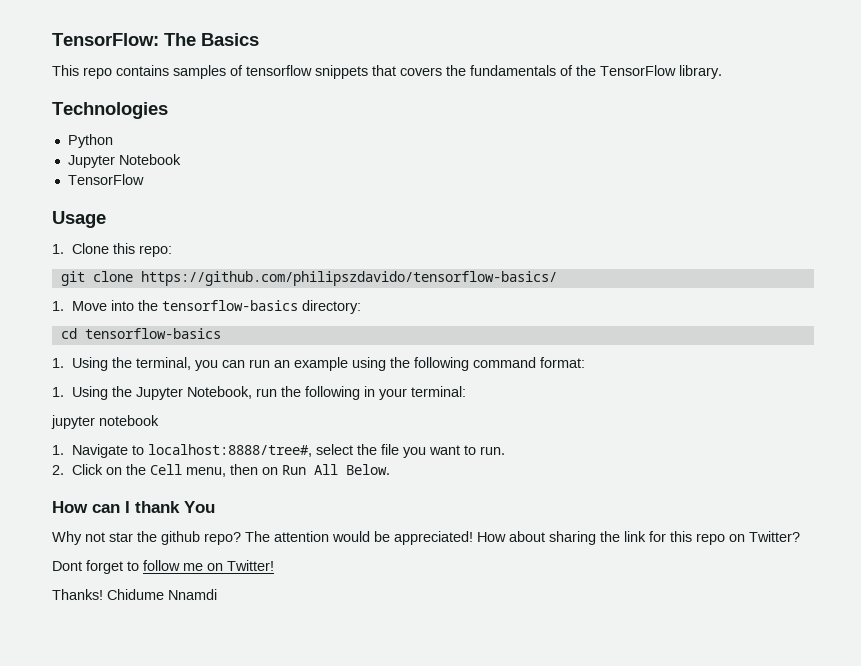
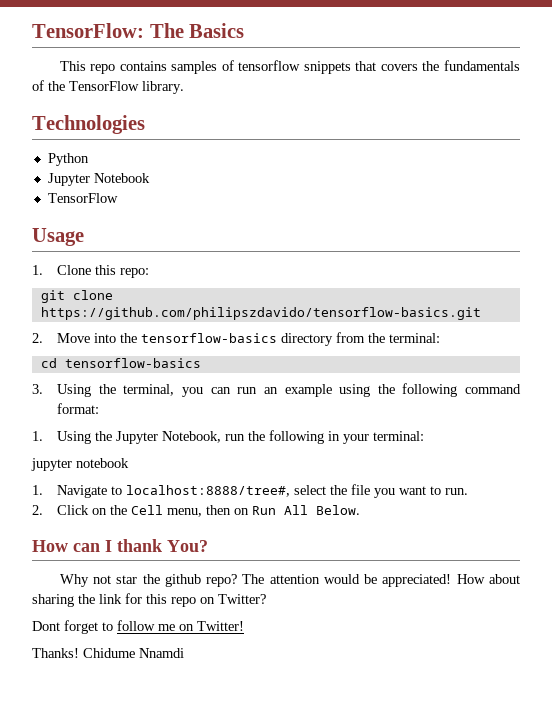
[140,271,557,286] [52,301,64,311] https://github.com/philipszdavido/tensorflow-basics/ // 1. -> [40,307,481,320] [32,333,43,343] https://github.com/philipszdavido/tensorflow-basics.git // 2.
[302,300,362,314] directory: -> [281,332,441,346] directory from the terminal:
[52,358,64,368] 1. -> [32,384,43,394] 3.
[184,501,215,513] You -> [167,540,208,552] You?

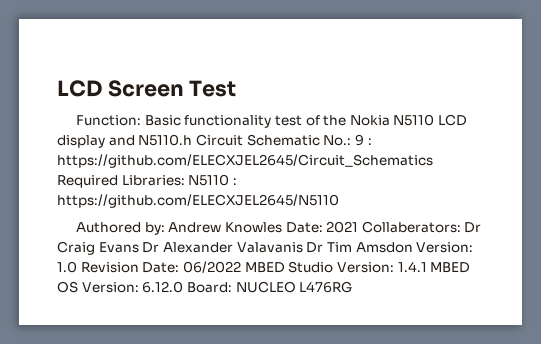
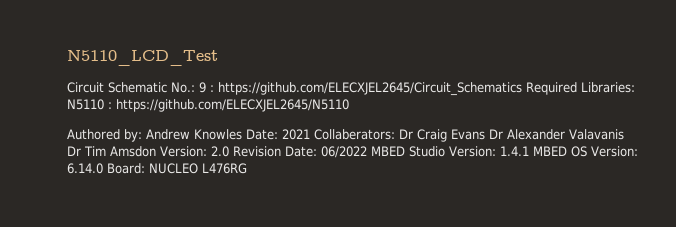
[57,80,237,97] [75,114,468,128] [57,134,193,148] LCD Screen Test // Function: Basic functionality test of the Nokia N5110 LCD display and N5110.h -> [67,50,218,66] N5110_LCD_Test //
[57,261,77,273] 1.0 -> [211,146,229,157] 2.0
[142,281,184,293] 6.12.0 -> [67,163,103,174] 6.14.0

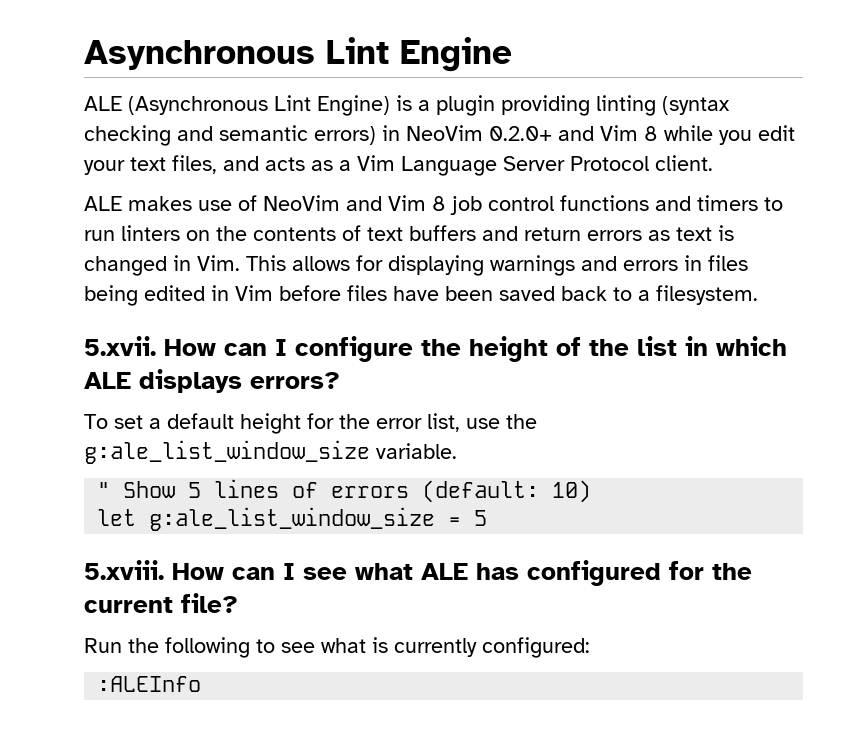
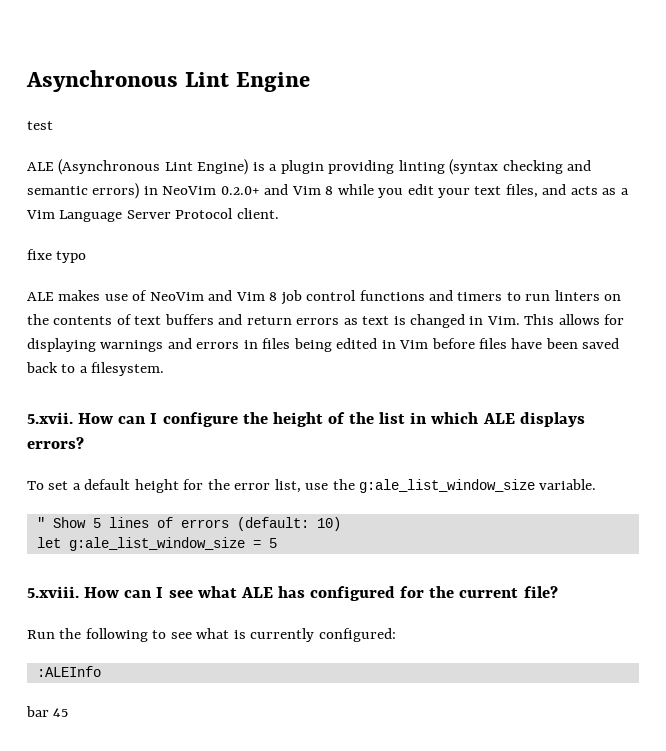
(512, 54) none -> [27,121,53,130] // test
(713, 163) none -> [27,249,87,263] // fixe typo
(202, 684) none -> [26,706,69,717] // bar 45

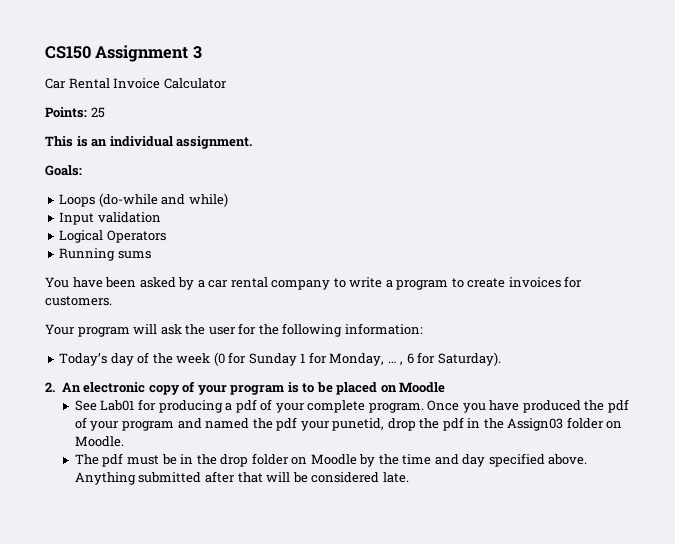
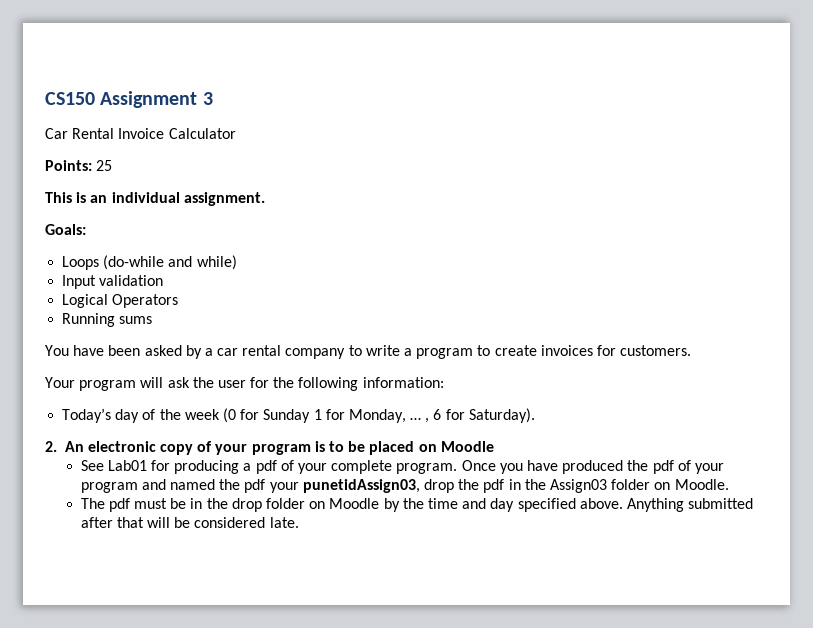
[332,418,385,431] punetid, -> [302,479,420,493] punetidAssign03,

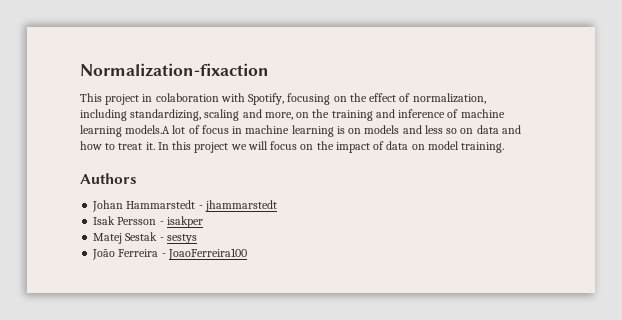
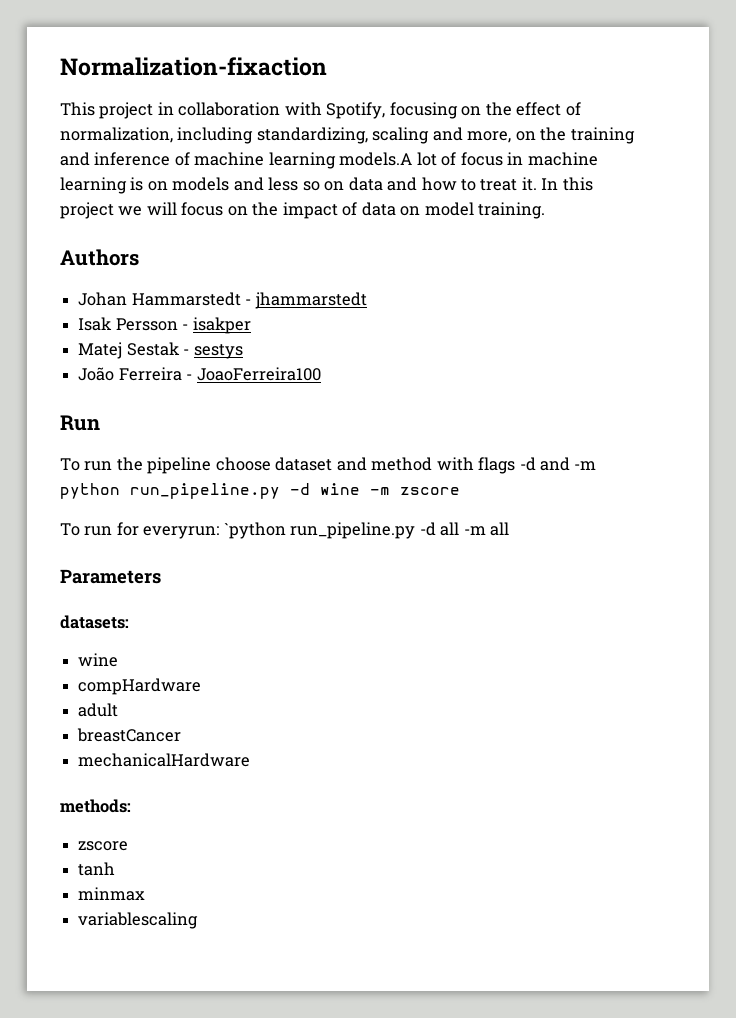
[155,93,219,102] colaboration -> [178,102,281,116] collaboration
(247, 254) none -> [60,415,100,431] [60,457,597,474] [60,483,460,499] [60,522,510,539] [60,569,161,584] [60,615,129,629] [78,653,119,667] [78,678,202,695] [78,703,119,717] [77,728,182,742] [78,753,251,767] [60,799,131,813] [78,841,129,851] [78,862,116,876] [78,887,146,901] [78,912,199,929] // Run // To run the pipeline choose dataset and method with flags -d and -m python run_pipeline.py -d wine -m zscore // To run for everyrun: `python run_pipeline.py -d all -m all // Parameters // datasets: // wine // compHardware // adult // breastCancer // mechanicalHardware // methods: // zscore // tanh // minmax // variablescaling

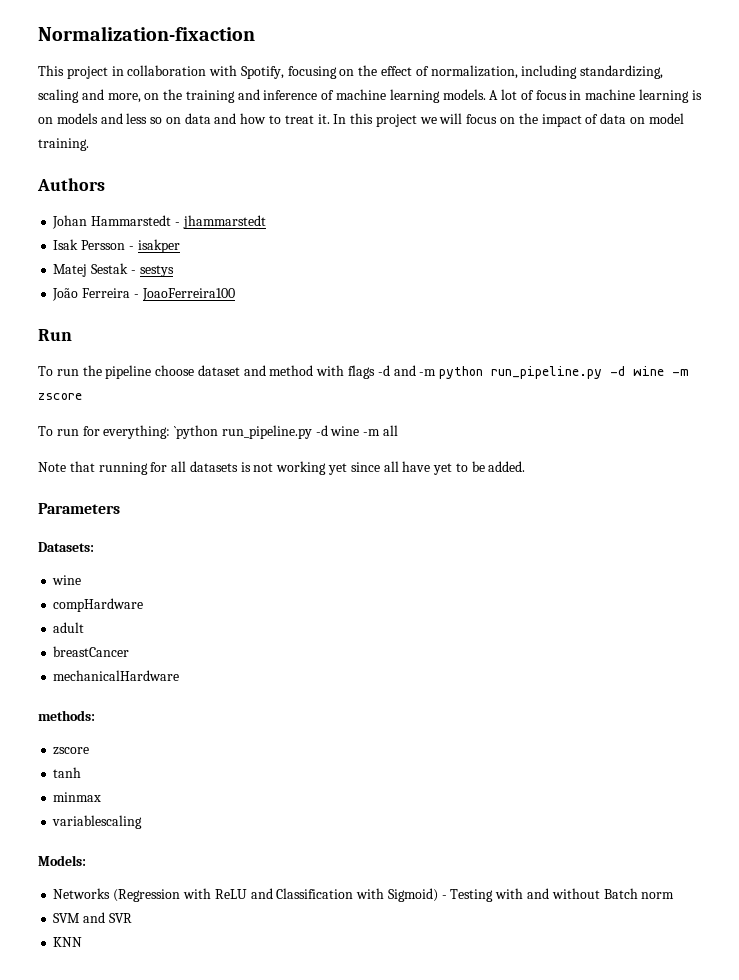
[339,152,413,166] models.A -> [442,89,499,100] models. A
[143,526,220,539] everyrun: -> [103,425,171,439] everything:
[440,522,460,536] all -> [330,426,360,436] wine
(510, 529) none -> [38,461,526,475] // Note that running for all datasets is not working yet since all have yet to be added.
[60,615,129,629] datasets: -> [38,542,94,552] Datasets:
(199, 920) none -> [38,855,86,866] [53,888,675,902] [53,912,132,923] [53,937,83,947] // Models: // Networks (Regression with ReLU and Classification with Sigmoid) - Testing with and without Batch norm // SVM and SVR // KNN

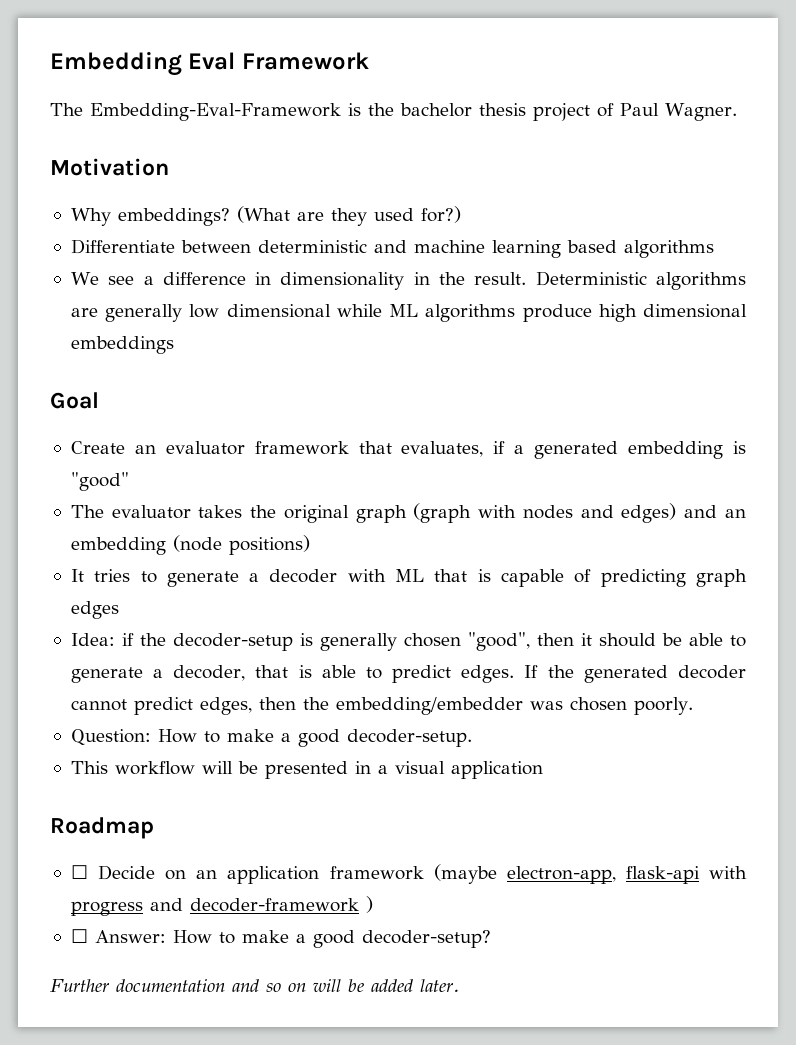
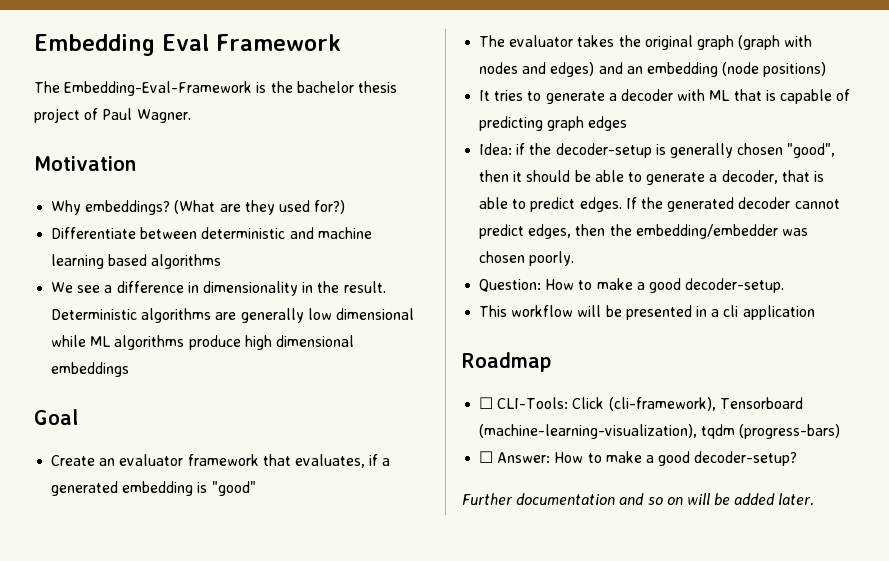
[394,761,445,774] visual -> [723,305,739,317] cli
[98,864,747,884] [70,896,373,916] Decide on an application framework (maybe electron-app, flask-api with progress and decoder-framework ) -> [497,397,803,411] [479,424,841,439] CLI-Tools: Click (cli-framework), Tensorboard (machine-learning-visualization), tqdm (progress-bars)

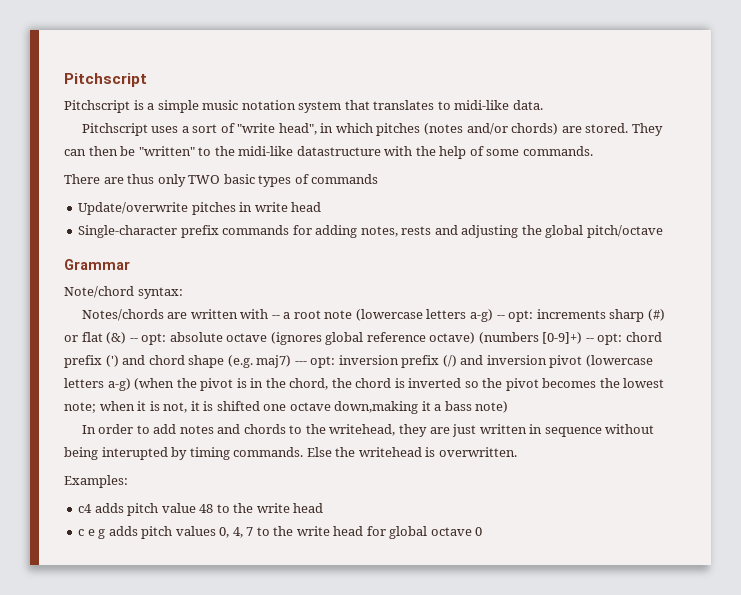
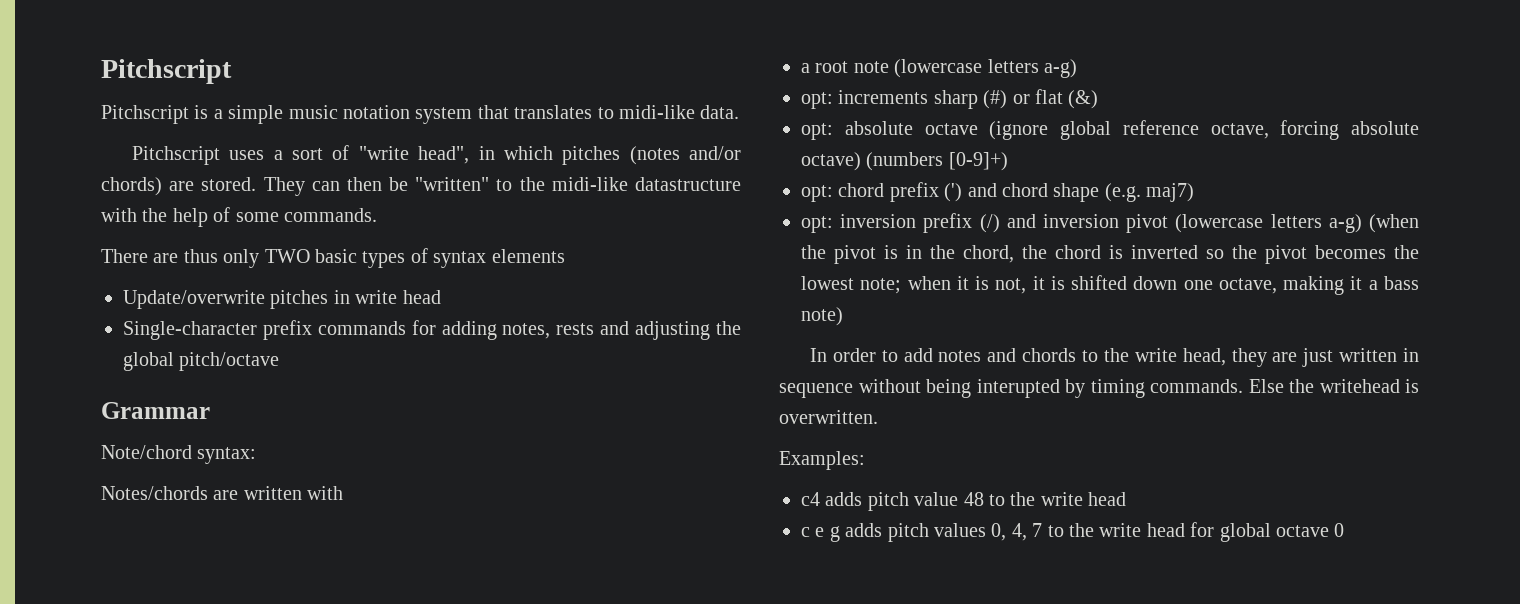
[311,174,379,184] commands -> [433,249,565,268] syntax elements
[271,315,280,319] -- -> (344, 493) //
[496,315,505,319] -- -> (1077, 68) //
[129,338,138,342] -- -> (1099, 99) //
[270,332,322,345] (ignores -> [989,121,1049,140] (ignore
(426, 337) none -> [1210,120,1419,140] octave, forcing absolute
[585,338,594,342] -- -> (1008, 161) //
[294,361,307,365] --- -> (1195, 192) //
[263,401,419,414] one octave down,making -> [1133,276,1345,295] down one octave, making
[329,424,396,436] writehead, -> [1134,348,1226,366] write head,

> **WHAT THE EXERCISE ASKS**: Look above for the line with "[394,761,445,774] visual ->" and copy exactly from it through the line with "[263,401,419,414] one octave", both included. Omit the pictures.

> **WRITTEN ANSWER**:
[394,761,445,774] visual -> [723,305,739,317] cli
[98,864,747,884] [70,896,373,916] Decide on an application framework (maybe electron-app, flask-api with progress and decoder-framework ) -> [497,397,803,411] [479,424,841,439] CLI-Tools: Click (cli-framework), Tensorboard (machine-learning-visualization), tqdm (progress-bars)

[311,174,379,184] commands -> [433,249,565,268] syntax elements
[271,315,280,319] -- -> (344, 493) //
[496,315,505,319] -- -> (1077, 68) //
[129,338,138,342] -- -> (1099, 99) //
[270,332,322,345] (ignores -> [989,121,1049,140] (ignore
(426, 337) none -> [1210,120,1419,140] octave, forcing absolute
[585,338,594,342] -- -> (1008, 161) //
[294,361,307,365] --- -> (1195, 192) //
[263,401,419,414] one octave down,making -> [1133,276,1345,295] down one octave, making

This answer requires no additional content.